Work to complete >> Among the lines of data below, reproduce only those from the one with "- Thus, partners" through the one with "the available events.", exactly as they stand, both ends included.

Revision comparison data:

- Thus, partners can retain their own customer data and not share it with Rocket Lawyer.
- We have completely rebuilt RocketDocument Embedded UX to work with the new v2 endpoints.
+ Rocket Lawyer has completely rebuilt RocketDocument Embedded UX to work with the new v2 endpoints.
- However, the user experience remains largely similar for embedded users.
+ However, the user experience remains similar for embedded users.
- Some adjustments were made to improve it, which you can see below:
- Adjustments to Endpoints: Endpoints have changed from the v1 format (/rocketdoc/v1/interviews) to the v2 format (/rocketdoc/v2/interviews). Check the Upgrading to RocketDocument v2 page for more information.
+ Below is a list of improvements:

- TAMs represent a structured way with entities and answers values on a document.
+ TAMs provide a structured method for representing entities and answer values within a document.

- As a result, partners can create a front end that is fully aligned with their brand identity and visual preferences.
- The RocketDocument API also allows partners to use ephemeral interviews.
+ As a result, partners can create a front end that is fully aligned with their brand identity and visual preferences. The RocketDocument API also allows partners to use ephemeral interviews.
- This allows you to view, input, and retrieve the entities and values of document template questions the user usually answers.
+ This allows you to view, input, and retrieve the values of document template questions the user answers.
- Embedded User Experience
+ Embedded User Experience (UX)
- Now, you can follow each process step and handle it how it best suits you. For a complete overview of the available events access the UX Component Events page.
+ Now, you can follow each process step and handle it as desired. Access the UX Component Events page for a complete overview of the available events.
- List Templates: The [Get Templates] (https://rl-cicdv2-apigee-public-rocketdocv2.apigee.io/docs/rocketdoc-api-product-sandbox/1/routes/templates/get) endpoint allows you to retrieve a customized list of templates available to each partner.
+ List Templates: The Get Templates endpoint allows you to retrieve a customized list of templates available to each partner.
--
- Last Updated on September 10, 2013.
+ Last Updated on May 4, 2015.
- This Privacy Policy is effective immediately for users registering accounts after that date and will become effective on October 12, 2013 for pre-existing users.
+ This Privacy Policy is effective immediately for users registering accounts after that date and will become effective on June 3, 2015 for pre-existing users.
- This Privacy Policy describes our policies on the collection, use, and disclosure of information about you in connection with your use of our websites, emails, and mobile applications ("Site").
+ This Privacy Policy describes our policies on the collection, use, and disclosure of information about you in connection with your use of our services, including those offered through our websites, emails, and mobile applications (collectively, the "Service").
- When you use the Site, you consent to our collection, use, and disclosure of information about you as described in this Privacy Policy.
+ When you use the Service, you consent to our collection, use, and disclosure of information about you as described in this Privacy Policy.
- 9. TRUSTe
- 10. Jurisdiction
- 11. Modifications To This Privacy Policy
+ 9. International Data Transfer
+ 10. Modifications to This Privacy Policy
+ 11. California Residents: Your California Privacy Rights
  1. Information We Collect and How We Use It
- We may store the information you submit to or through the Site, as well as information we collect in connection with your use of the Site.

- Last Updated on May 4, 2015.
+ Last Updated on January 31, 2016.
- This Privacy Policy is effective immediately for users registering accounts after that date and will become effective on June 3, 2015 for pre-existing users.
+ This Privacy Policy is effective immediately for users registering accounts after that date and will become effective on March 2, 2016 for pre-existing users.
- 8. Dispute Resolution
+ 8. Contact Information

Solution to this exercise >>
- Thus, partners can retain their own customer data and not share it with Rocket Lawyer.
- We have completely rebuilt RocketDocument Embedded UX to work with the new v2 endpoints.
+ Rocket Lawyer has completely rebuilt RocketDocument Embedded UX to work with the new v2 endpoints.
- However, the user experience remains largely similar for embedded users.
+ However, the user experience remains similar for embedded users.
- Some adjustments were made to improve it, which you can see below:
- Adjustments to Endpoints: Endpoints have changed from the v1 format (/rocketdoc/v1/interviews) to the v2 format (/rocketdoc/v2/interviews). Check the Upgrading to RocketDocument v2 page for more information.
+ Below is a list of improvements:

- TAMs represent a structured way with entities and answers values on a document.
+ TAMs provide a structured method for representing entities and answer values within a document.

- As a result, partners can create a front end that is fully aligned with their brand identity and visual preferences.
- The RocketDocument API also allows partners to use ephemeral interviews.
+ As a result, partners can create a front end that is fully aligned with their brand identity and visual preferences. The RocketDocument API also allows partners to use ephemeral interviews.
- This allows you to view, input, and retrieve the entities and values of document template questions the user usually answers.
+ This allows you to view, input, and retrieve the values of document template questions the user answers.
- Embedded User Experience
+ Embedded User Experience (UX)
- Now, you can follow each process step and handle it how it best suits you. For a complete overview of the available events access the UX Component Events page.
+ Now, you can follow each process step and handle it as desired. Access the UX Component Events page for a complete overview of the available events.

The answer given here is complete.